▸ What is needed: Your task is to write out the lines from the line containing "[216,164,271,180] proxy. ->" through the last line of the material, exactly.

*** Given data ***

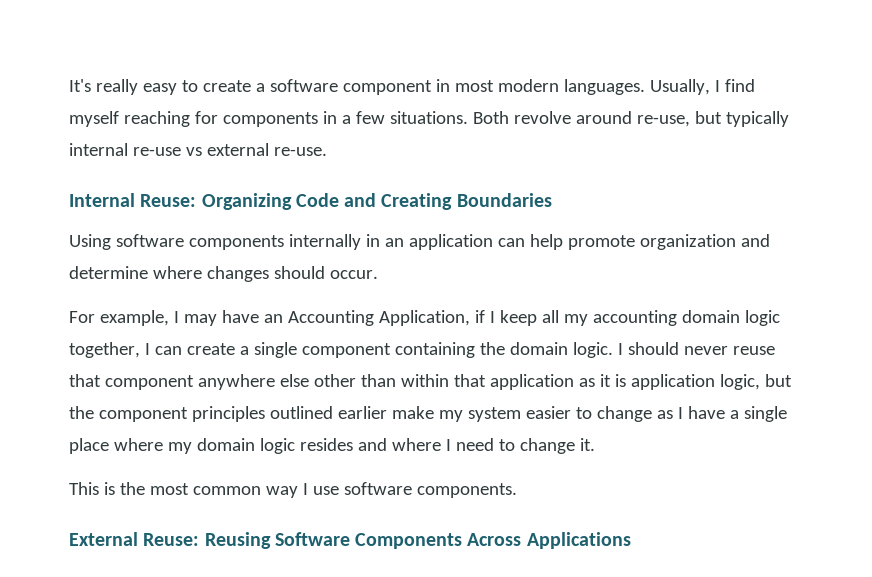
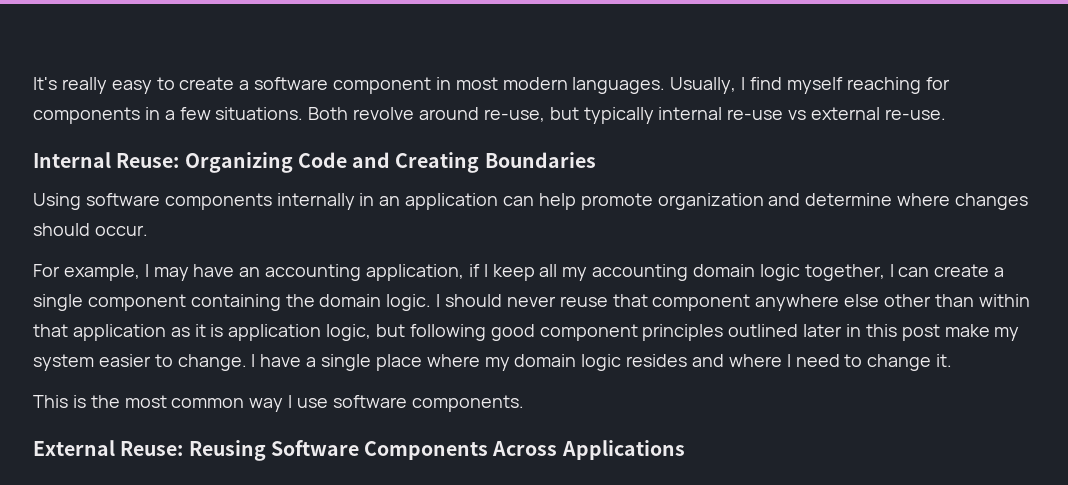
[287,310,470,326] Accounting Application, -> [265,264,465,281] accounting application,
[69,406,94,419] the -> [409,324,535,341] following good
[337,406,387,419] earlier -> [803,324,940,341] later in this post
[596,406,673,422] change as -> [177,354,247,371] change.

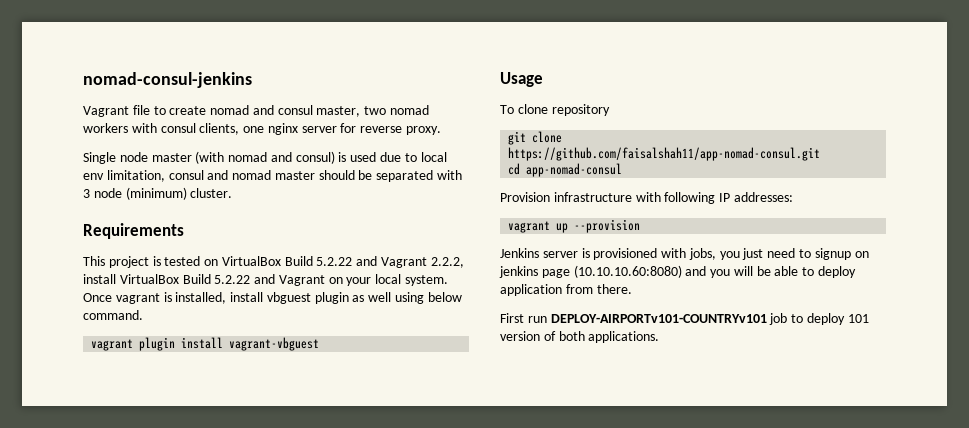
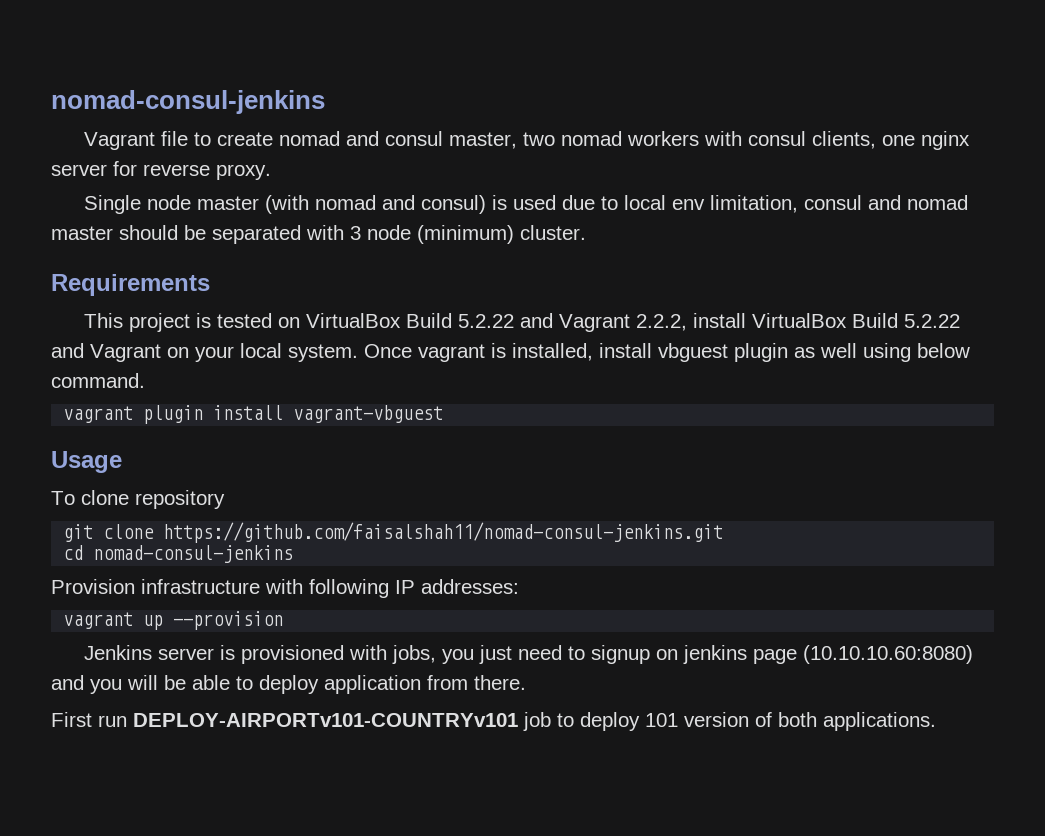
[508,147,821,161] https://github.com/faisalshah11/app-nomad-consul.git -> [163,522,724,543] https://github.com/faisalshah11/nomad-consul-jenkins.git
[526,163,623,177] app-nomad-consul -> [93,545,294,563] nomad-consul-jenkins

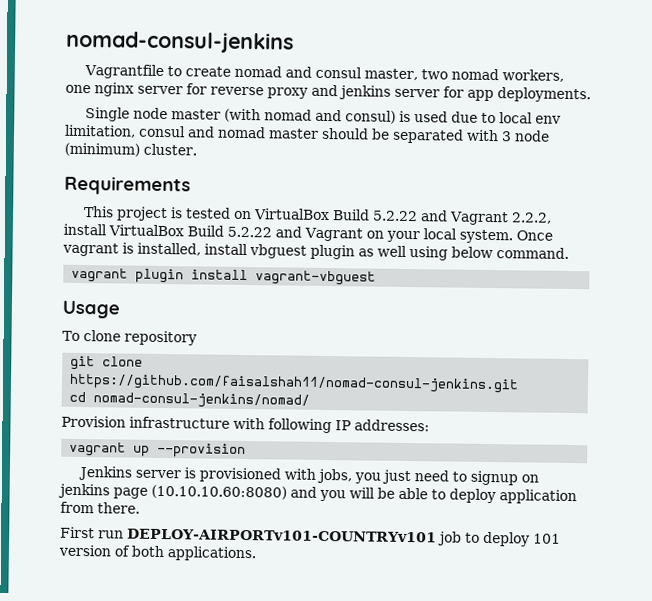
[51,90,325,114] [84,131,189,150] nomad-consul-jenkins // Vagrant file -> [66,30,294,54] [84,64,165,80] nomad-consul-jenkins // Vagrantfile
[627,131,877,149] workers with consul clients, -> [501,69,564,82] workers,
[216,164,271,180] proxy. -> [267,84,591,103] proxy and jenkins server for app deployments.
[93,545,294,563] nomad-consul-jenkins -> [93,392,311,409] nomad-consul-jenkins/nomad/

*** End of Given data ***

▸ Exercise output:
[216,164,271,180] proxy. -> [267,84,591,103] proxy and jenkins server for app deployments.
[93,545,294,563] nomad-consul-jenkins -> [93,392,311,409] nomad-consul-jenkins/nomad/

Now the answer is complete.